| - The US cruise business is a bigger polluter than more than 100 countries combined. - The US churches are a bigger polluter than more than 100 countries combined. - The US Airline industry is a bigger polluter than more than 100 countries combined. I'm not a proponent of the bloated Military Industrial Complex, but comparisons like this are not helping any discussions. They are just click bait for people to click on and get a warm feeling thinking "That's right, screw xyz". And then they go home in an SUV, eat a meat heavy diet for dinner, run the AC on full blast, water their lawn, eat fruit from around the globe, produce a gallon of waste that wont decompose in 10k years or gets burned. It's a political mechanism to funnel activism for one cause into activism against another cause. I believe whenever you do that, you end up hurting your own cause. If you want to advocate for fighting climate change, it's not a good tactic to alienate the military community. |
Can individuals impact the environmental crisis? Sure, in aggregate. But the biggest gains come from focusing on the largest groups. They have the biggest proportional impact on the environment.
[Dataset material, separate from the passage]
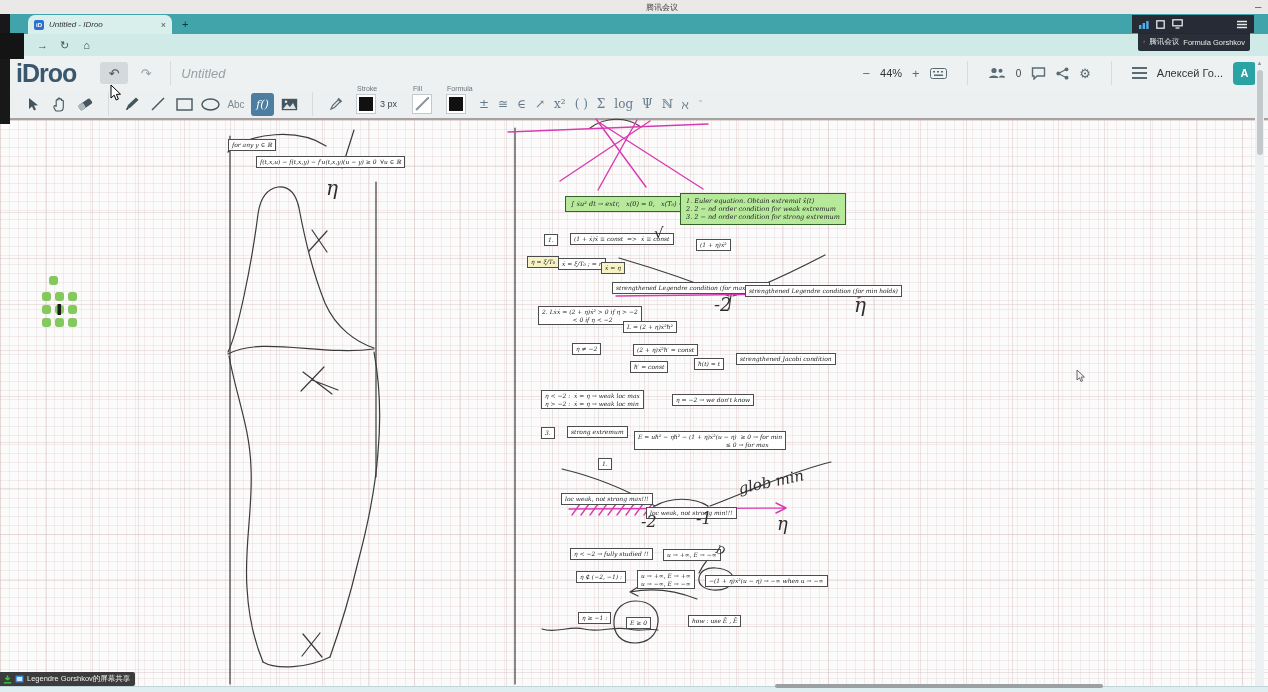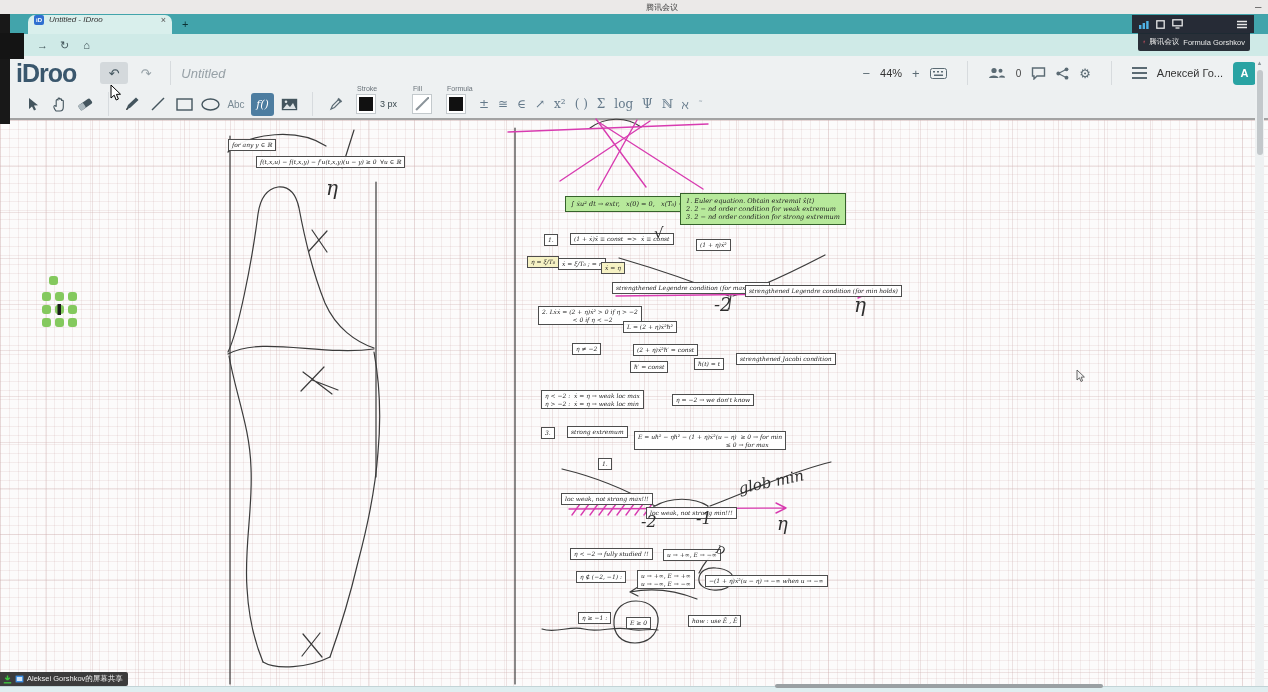"Untitled - IDroo" .tab { align-items: none -> center }
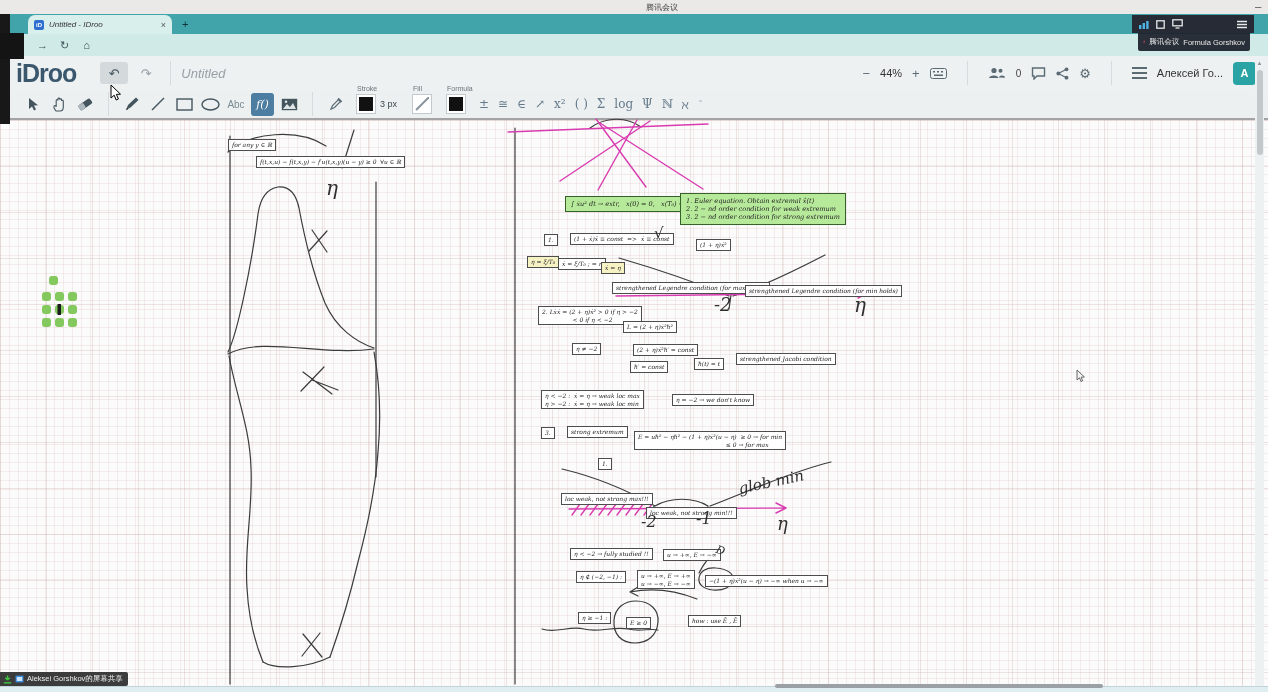"Aleksei Gorshkov的屏幕共享" span.share-text { text: Aleksei -> Legendre }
Did the steak I ate last night contribute to global warming? Sure did.
Did that steak contribute more pollution than the entire fleets of naval ships we keep deployed across the globe to 'project power'? Hardly.
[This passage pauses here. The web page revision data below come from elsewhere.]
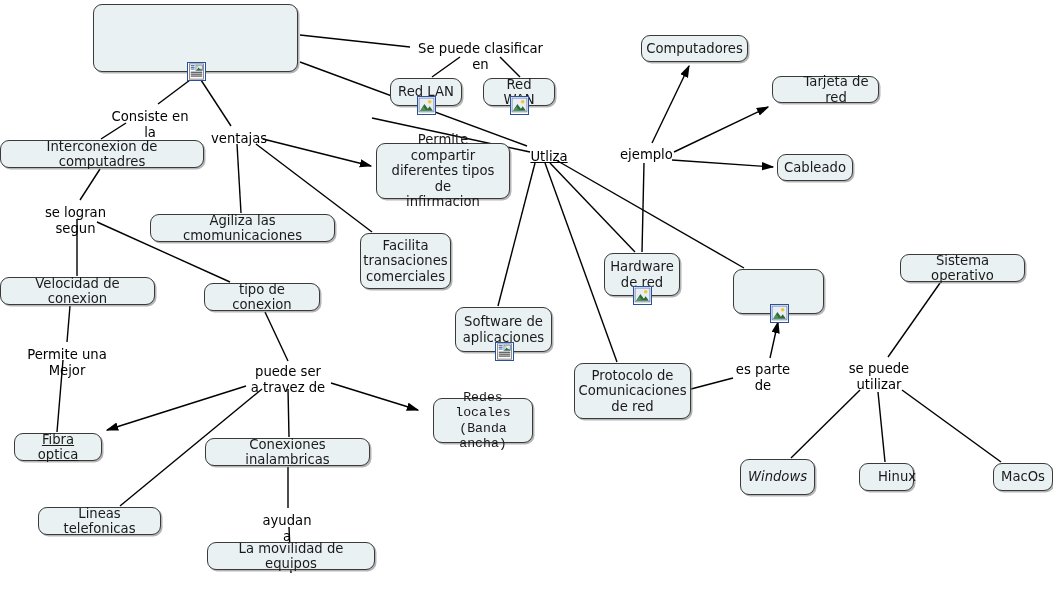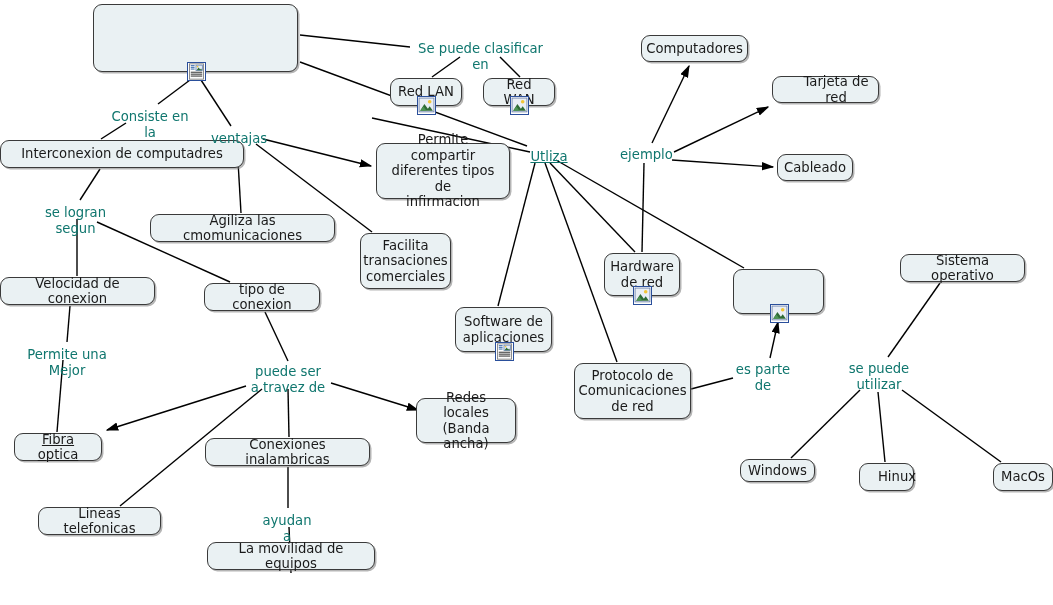"Se puede clasificar en" .link { color: #0f766e -> #000000 }
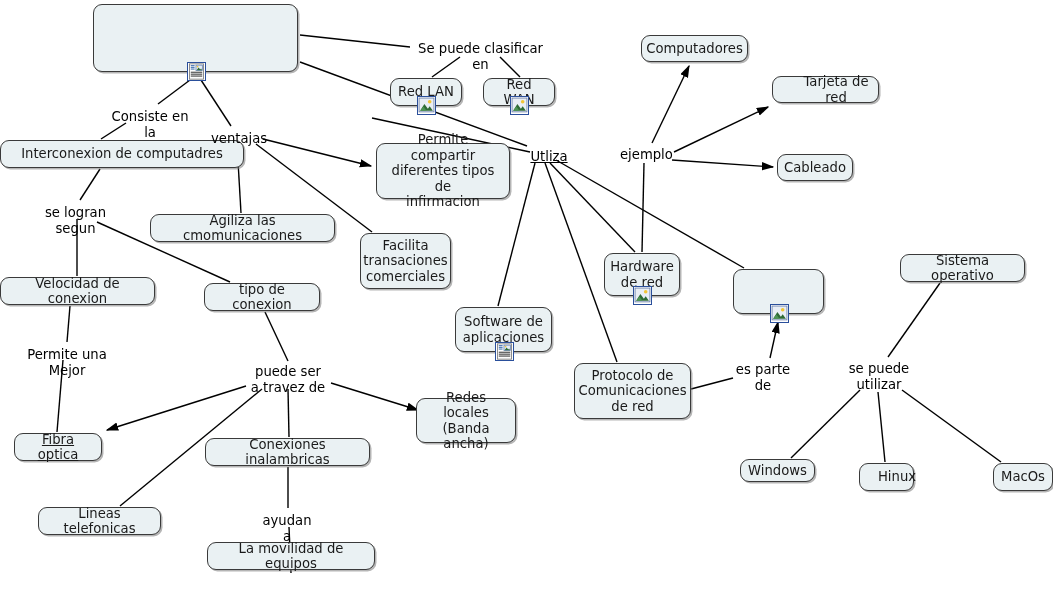"Interconexion de computadres" div.node { width: 244px -> 204px }
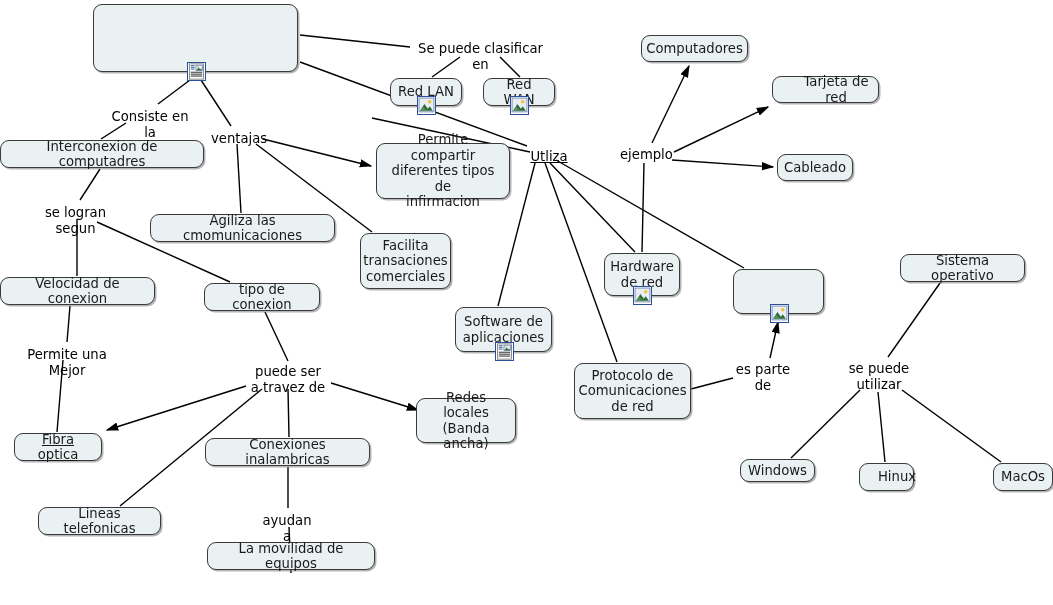"Redes locales" div.node { font-family: none -> Liberation Mono, monospace; left: 416px -> 433px }
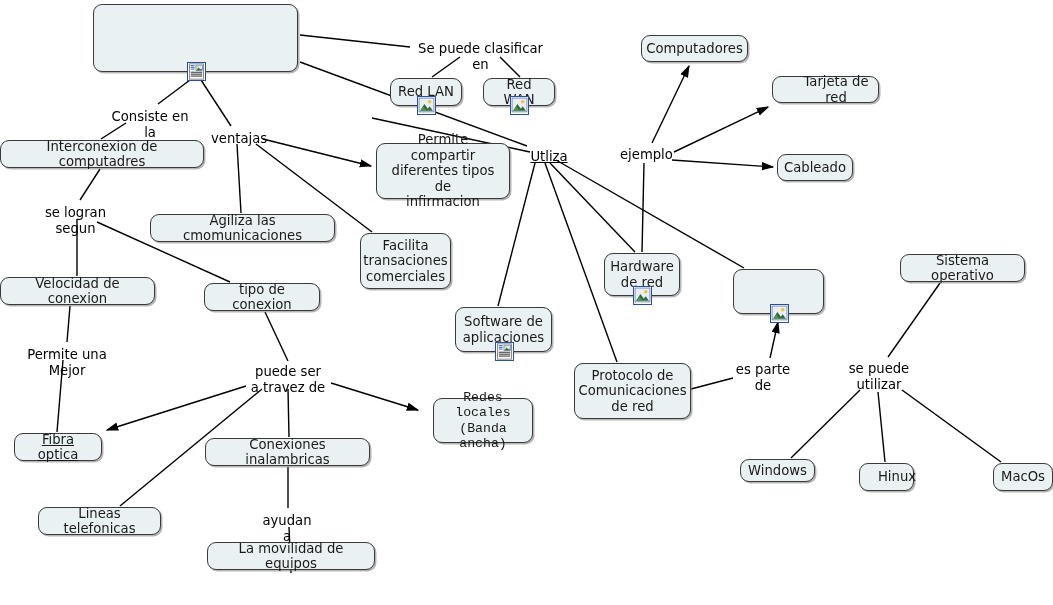"Windows" div.node { font-style: none -> italic; height: 23px -> 36px }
Did my steak contribute more pollution than the tanks and next generation fighters the US keeps ordering and building (and which have little place in today's environment of asymmetric warfare)? Nope.
We can talk about personal responsibility and organizational responsibility for pollution at the same time. And solving the issue of organizational pollution will have a much quicker and longer-lasting effect on the environment than pushing people to stop eating so much meat.